Friday, August 11, 2017

Fri-Yay!

I've been on vacation - kinda. A family reunion is a big event, and the preparation, which began in January, has been bit by bit, but stressful at times. And just like my High School reunion, the actual event was wonderful, and I'm glad it's over!

So here's to Friday, a good weekend, and time to just destress, unwind, and enjoy the fact that my two huge summer commitments are over!


image via rifle paper co.

Friday, August 4, 2017

Fire Fighter!

It is said Michael Douglas said, "Cancer didn't bring me to my knees, it brought me to my feet." Now that doesn't sound like the words of a victim, or a survivor. Certainly it isn't the words of someone with puffed up pride.

Survivor?

Hero?

Fire Fighter!










Thursday, August 3, 2017

Feisty - Fire Fighting -

One of the things I continue to hear from my cancer patients, and their families, is that they became more "feisty" after their cancer diagnosis. Their BS meter is much more sensitive post-diagnosis than pre. Their tolerance for idle chit-chat, or small talk, is less. They are more interested in getting down to business than circling wagons. They don't want to be patronized. They want freedom, control, ability, knowledge. They have little patience for, "You ought to . . . "

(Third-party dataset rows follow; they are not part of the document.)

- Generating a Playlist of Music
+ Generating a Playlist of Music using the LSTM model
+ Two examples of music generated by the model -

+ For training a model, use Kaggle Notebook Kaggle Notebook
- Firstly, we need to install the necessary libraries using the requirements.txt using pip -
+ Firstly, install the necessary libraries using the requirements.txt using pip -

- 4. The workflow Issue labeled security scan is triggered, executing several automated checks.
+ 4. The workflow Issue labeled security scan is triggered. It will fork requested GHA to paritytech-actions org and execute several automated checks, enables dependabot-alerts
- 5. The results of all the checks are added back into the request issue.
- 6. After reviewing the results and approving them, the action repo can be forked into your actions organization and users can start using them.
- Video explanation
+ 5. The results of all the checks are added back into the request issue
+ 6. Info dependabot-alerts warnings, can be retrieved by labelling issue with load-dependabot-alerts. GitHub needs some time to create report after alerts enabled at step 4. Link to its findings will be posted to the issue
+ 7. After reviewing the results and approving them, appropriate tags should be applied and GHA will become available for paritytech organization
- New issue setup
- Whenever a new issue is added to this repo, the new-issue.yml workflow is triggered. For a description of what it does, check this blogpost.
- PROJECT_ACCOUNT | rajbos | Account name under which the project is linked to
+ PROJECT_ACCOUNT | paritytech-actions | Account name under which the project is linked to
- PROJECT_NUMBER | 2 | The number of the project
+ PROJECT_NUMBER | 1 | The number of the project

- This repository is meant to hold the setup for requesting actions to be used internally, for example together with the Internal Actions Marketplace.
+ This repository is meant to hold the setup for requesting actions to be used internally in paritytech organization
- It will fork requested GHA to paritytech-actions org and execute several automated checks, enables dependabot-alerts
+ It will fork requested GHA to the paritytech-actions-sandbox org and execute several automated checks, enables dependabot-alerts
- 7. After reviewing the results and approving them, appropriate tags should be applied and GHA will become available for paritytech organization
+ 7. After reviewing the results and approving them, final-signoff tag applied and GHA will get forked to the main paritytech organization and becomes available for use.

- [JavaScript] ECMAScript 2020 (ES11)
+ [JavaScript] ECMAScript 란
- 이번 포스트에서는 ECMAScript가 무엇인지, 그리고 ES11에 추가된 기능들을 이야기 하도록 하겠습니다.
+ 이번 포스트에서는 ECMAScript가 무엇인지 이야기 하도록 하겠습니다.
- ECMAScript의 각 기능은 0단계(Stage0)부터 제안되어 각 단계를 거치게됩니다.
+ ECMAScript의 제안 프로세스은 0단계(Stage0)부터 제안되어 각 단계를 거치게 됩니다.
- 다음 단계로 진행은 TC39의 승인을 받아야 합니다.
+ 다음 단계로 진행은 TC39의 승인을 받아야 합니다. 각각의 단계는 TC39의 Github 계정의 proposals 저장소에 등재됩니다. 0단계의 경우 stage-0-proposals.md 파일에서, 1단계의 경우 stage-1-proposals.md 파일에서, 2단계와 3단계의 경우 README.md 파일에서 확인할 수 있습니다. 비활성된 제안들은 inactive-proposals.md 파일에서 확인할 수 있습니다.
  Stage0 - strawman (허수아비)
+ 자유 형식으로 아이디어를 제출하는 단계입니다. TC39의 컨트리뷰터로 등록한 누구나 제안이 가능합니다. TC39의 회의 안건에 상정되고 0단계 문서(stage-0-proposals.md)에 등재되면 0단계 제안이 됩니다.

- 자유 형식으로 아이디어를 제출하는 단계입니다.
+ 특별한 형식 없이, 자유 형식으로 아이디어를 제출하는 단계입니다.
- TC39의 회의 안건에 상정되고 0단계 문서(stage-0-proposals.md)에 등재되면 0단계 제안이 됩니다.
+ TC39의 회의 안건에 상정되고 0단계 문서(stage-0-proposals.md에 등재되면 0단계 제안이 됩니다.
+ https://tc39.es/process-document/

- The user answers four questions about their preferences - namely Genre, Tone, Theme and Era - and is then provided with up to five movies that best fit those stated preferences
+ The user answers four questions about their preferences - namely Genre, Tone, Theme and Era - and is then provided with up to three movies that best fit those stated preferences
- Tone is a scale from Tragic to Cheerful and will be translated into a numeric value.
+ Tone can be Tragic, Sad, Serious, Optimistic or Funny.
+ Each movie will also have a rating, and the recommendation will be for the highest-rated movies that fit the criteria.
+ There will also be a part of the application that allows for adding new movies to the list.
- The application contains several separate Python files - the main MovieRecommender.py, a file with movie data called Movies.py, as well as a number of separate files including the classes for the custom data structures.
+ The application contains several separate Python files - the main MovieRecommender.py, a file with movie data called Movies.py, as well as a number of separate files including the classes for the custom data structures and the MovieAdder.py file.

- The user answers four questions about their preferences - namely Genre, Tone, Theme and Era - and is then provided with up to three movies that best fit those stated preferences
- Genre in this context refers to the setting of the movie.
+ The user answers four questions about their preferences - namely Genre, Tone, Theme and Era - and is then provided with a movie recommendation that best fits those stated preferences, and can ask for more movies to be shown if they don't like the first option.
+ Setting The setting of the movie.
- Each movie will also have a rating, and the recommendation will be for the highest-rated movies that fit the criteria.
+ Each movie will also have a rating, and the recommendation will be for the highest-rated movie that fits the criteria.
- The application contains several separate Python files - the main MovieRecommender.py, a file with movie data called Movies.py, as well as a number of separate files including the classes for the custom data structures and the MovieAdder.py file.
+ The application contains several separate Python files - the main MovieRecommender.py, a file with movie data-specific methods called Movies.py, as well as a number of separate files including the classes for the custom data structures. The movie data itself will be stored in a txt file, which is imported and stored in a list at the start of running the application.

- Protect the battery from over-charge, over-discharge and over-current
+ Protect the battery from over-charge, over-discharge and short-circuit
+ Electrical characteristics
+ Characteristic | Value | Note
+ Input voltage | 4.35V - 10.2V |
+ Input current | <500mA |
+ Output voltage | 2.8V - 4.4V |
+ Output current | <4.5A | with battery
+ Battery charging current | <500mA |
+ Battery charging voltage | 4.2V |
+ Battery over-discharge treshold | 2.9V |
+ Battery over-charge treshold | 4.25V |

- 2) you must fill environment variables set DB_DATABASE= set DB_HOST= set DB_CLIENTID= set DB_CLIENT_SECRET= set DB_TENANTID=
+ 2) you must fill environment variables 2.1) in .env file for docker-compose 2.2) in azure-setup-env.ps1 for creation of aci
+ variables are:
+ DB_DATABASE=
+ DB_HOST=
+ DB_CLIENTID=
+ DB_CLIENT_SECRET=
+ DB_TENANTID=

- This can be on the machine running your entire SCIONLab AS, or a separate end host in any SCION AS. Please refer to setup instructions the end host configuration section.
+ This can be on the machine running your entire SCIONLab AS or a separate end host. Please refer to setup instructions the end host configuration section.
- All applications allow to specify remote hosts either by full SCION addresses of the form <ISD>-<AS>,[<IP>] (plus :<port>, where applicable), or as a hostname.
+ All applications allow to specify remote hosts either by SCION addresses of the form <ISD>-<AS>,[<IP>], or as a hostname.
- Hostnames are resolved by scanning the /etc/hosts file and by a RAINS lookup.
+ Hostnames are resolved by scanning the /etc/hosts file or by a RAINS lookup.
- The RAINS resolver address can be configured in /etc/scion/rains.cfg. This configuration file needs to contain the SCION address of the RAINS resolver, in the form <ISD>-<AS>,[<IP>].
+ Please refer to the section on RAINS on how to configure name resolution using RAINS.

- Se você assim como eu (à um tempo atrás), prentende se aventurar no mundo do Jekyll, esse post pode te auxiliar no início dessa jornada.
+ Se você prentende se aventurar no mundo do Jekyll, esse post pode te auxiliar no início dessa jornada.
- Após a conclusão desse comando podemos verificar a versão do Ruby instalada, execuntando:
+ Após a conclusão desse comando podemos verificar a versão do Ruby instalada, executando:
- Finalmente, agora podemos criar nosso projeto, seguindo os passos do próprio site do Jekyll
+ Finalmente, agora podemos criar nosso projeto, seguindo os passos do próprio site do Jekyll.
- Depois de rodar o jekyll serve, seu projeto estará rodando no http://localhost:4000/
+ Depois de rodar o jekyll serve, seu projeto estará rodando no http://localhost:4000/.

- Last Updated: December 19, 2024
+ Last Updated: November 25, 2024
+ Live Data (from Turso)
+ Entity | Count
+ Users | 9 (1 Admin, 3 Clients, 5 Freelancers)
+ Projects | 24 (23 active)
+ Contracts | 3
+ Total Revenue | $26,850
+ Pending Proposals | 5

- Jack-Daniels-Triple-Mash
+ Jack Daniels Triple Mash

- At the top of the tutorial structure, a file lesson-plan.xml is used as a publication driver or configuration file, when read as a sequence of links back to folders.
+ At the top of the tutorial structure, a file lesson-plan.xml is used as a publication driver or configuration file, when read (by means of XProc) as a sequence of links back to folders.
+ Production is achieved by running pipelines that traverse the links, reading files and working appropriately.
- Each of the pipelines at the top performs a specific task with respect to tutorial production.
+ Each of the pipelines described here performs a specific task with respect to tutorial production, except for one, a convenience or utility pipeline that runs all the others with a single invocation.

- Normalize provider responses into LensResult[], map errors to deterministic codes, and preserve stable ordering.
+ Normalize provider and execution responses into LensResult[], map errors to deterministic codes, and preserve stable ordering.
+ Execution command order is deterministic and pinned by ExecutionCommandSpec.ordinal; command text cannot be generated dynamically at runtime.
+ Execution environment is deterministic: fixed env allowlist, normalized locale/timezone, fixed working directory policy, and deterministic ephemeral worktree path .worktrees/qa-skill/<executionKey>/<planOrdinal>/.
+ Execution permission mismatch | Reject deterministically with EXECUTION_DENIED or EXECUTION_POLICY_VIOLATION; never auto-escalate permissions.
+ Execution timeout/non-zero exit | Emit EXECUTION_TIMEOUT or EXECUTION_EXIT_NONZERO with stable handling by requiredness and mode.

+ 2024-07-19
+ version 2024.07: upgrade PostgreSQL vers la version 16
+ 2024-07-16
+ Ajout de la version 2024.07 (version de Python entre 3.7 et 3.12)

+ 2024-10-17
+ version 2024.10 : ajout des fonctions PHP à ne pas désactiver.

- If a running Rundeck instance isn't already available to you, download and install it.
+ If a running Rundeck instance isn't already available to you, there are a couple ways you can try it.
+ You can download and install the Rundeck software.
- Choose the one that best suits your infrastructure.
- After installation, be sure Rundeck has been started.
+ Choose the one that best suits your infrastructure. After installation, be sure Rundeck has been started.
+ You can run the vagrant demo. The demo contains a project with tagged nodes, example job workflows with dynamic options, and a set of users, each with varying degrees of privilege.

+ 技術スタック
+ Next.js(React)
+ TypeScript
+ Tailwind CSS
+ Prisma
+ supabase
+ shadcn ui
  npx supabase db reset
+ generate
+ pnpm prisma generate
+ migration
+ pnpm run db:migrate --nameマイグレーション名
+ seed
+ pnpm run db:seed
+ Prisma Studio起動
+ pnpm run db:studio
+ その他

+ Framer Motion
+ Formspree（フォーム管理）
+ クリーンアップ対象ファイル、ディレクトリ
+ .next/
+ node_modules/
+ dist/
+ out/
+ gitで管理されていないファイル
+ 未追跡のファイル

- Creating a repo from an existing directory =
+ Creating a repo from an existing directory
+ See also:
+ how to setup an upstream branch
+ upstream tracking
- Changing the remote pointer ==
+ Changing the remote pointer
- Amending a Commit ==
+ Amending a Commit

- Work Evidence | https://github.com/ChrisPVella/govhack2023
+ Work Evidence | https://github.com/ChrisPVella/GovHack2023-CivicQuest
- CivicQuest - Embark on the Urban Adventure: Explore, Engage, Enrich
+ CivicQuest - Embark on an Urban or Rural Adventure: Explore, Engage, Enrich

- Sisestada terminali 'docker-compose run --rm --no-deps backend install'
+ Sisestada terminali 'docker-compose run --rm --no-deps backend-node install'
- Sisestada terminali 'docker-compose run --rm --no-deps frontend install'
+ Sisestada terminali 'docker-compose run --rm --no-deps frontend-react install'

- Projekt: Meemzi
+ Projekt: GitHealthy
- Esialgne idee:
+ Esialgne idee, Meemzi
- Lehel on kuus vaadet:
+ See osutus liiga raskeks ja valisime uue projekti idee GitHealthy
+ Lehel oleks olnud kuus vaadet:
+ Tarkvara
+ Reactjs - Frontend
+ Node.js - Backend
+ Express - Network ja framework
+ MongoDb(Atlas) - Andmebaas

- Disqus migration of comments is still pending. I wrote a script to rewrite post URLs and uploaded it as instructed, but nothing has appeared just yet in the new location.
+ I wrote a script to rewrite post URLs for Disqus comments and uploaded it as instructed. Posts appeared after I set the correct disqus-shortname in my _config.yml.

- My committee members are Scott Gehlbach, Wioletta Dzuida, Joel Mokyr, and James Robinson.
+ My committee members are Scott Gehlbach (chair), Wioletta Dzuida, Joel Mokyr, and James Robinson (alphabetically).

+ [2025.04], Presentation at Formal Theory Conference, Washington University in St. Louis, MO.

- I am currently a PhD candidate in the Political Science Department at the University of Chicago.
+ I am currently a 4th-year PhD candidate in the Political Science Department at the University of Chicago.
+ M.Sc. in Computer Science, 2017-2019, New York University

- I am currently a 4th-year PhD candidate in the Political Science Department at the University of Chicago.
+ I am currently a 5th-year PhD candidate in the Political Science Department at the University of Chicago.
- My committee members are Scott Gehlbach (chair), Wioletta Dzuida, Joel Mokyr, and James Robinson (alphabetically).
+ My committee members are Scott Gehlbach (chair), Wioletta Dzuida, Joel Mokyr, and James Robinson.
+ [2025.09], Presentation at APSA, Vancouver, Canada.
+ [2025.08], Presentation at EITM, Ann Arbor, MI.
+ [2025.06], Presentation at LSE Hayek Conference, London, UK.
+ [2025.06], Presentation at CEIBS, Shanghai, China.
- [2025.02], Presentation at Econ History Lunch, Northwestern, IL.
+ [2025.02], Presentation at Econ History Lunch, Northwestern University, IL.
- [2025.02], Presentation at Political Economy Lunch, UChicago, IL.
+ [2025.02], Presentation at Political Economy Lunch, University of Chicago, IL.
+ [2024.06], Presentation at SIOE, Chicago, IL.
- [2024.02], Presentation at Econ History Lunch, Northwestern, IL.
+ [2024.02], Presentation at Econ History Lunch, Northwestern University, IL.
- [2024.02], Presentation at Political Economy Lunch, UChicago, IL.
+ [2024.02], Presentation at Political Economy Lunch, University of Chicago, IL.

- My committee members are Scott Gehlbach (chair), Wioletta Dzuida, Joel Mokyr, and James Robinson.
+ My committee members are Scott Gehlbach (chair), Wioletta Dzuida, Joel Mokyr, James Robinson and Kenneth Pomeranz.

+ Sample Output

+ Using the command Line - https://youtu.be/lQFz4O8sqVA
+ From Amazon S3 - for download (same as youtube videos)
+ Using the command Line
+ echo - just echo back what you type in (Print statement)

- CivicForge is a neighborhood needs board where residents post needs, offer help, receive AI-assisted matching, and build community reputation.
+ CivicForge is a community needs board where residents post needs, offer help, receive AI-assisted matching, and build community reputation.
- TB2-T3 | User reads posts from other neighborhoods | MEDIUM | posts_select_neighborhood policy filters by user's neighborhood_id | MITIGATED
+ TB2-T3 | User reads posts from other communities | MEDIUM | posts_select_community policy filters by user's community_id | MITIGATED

So I asked Scott, "Has my personality changed since my cancer diagnosis?" And yes, and he used the same term, "feisty." However, he did say that my fire has become steadier over the years, the longer I'm out the calmer I've become. And I think it's because I'm continually learning that refinement is a process for more than coal and diamonds. A fire, even a refiner's fire, begins hot, coal hot, and then the temperature adjusts as time goes on, but heat needs to be engaged first. And with cancer and cancer treatments, "If the fire's too hot, get out," is not a possibility. So, we stay in the heat, and then adjust our feistyness as time moves forward. 

But there's not another way. There is no way that a woman, or man, thrown into the cancer journey can survive in that fire without fighting that fire with fire, finding their voice, saying yes or no, gaining knowledge, and being their best, and worst, friend. 

"You either fear the fire, or you simply become it," is a grand definition of one's cancer journey, or any journey that changes us - by forcing us to face our worst nightmares, and working through them, by being in the middle. And that's where feisty comes from. 

I am feisty. I am fine with that. I can blaze a path or walk on coals. I am also refined. I am happy with calm and a paved trail. But when the need arises, I am strong and furious and feisty!